US employers added 235,000 workers in February, beating the 190,000 hiring forecast among analysts polled by Reuters. However, there had been expectations of an even stronger figure following a report from payroll processor ADP on Wednesday that showed a 298,000 increase in private sector jobs.
Wage growth also missed forecasts, rising 0.2 percent versus an expected 0.3 percent increase.
"We are not overheating from a wage perspective," said Jim Caron, portfolio manager at Morgan Stanley Investment Management in New York. Caron said it would be tough for longer-dated yields to rise much from current levels if wage growth remains muted. In choppy trading, benchmark 10-year Treasury yields were last at 2.578 percent, down 2.0 basis points from late on Thursday. They rose to 2.624 percent earlier on Friday, a level last seen in mid-December, Reuters data showed.
The 10-year yield rose more than 25 basis points in two weeks for the biggest such increase since November following Donald Trump's presidential win. The two-year yield, which is most sensitive to traders' views on Fed policy, was down nearly 1 basis point at 1.364 percent. It reached 1.388 percent earlier on Friday, which was its highest since August 2009.

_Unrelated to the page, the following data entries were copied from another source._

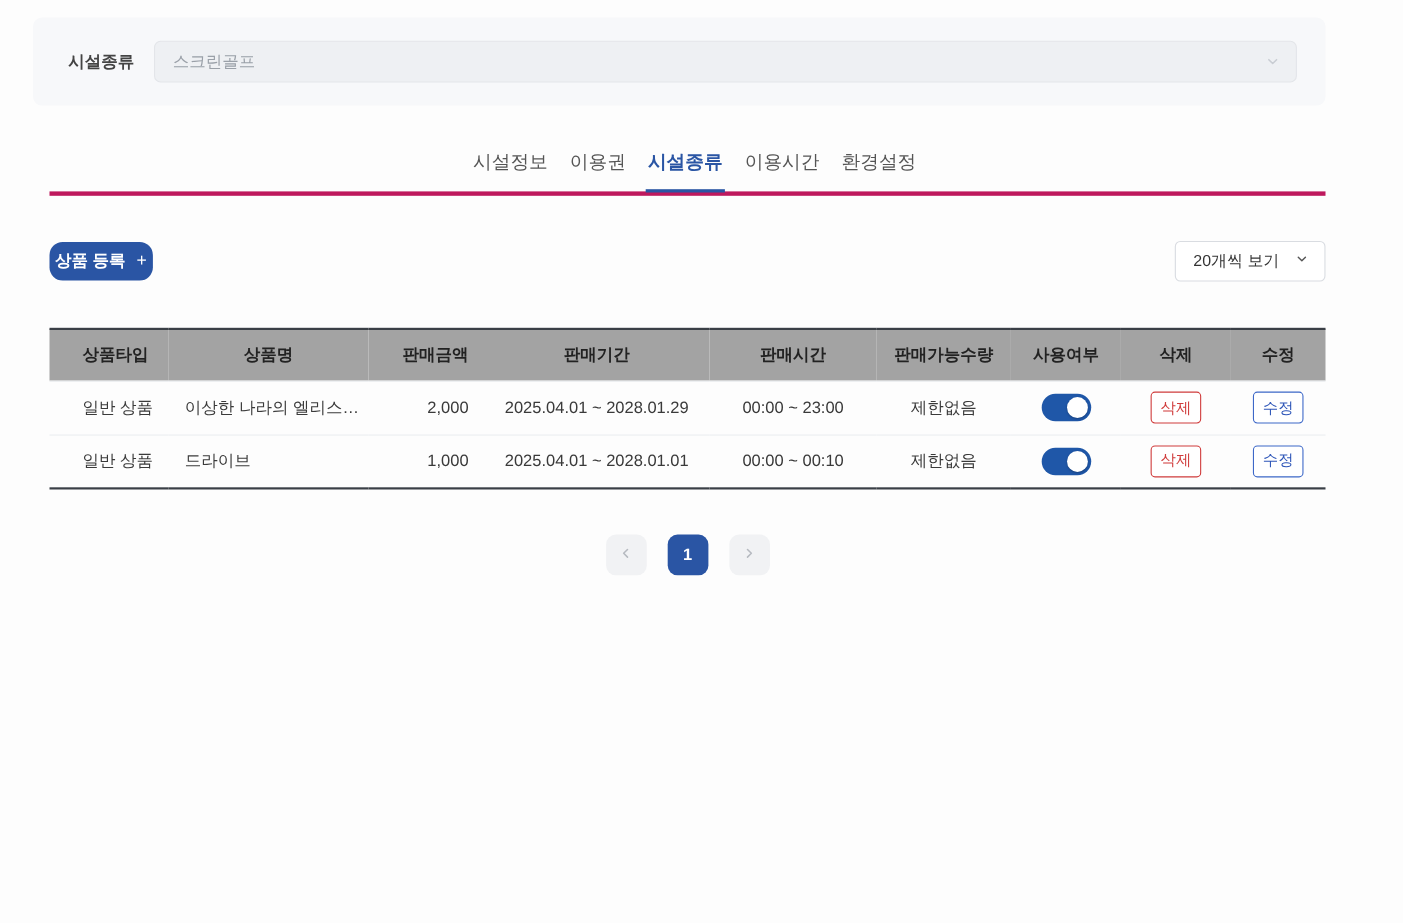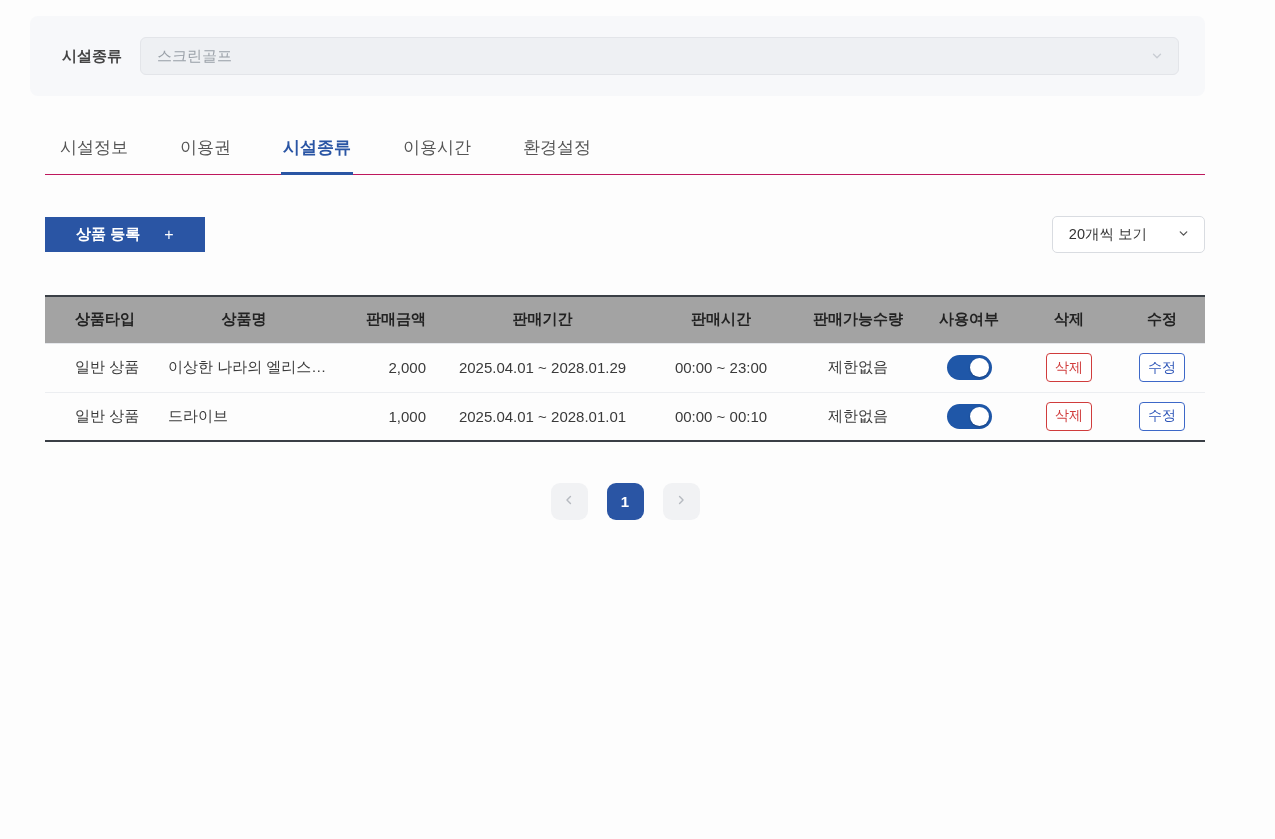"시설정보" .tabs { border-bottom: 1px solid #be185d -> 4px solid #be185d; gap: 48px -> 16px; justify-content: none -> center }
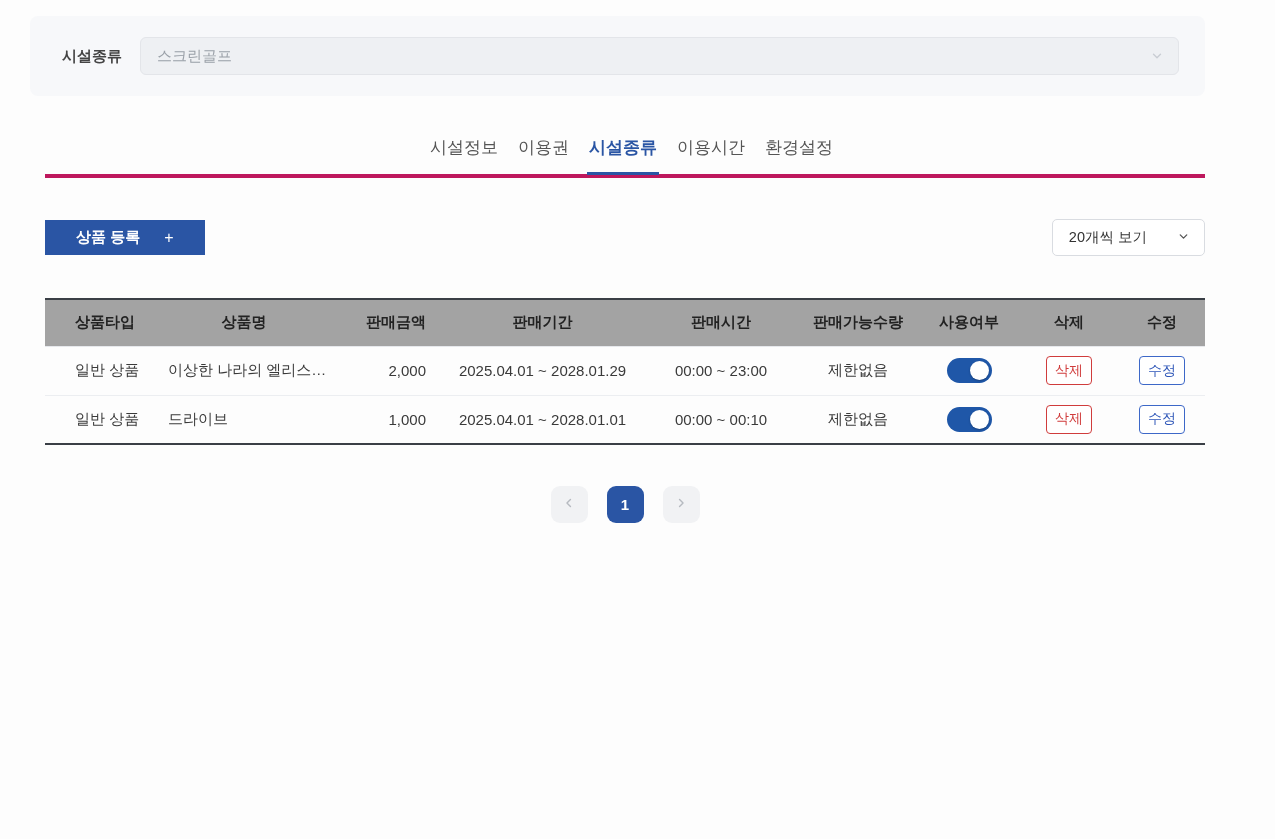"상품 등록" .btn-primary { border-radius: 0 -> 12px; gap: 24px -> 10px; padding: 0 31px -> 0 5px }
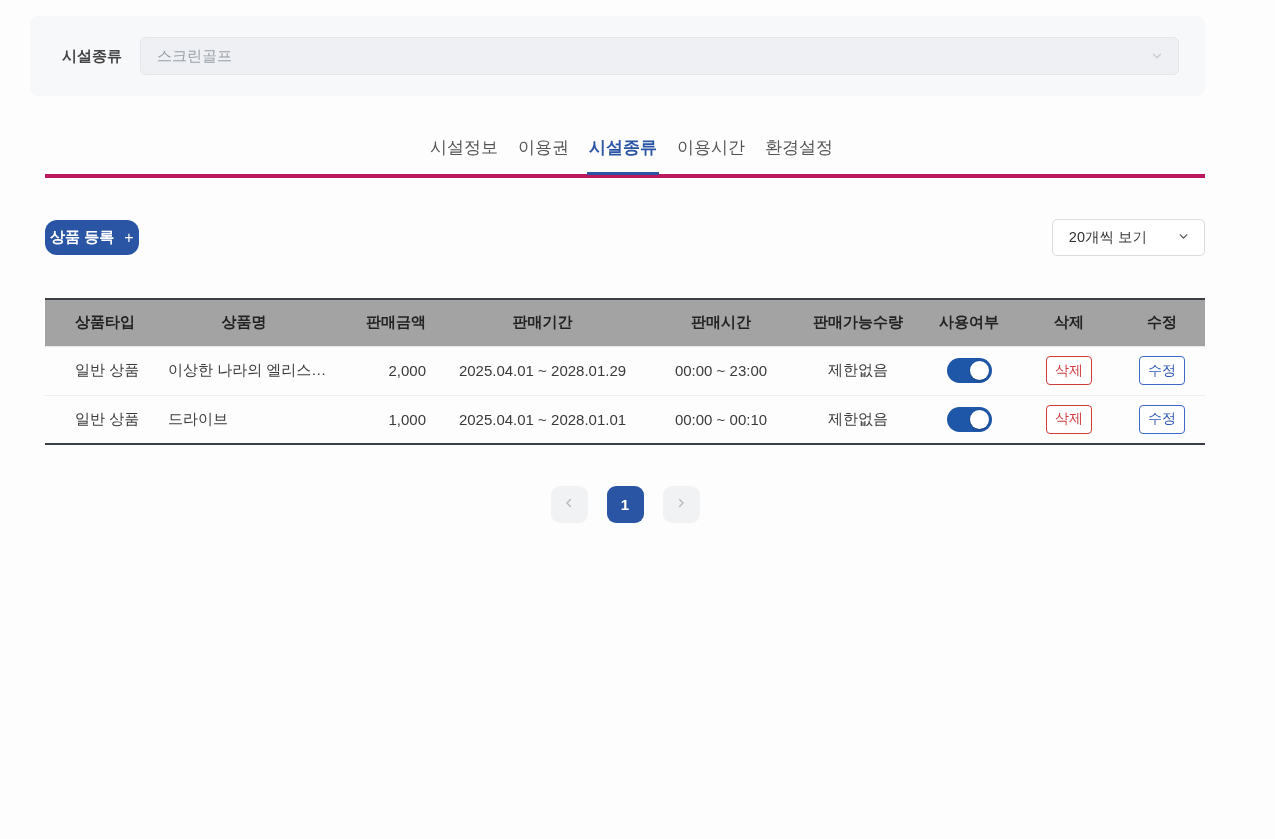"20개씩 보기" .page-size { gap: 30px -> 14px }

The two-year yield increased for a second straight week, rising 5 basis points. Interest rates futures implied traders saw a 93 percent chance the US central bank would raise rates by a quarter point to 0.75-1.00 percent next week, up from 89 percent on Thursday, CME Group's FedWatch program showed. Bond yields rose briefly following a Bloomberg report the European Central Bank policymakers discussed whether to raise interest rates before they wrap up their bond purchase program. But they resumed their decline after Reuters reported such a move did not enjoy broad support.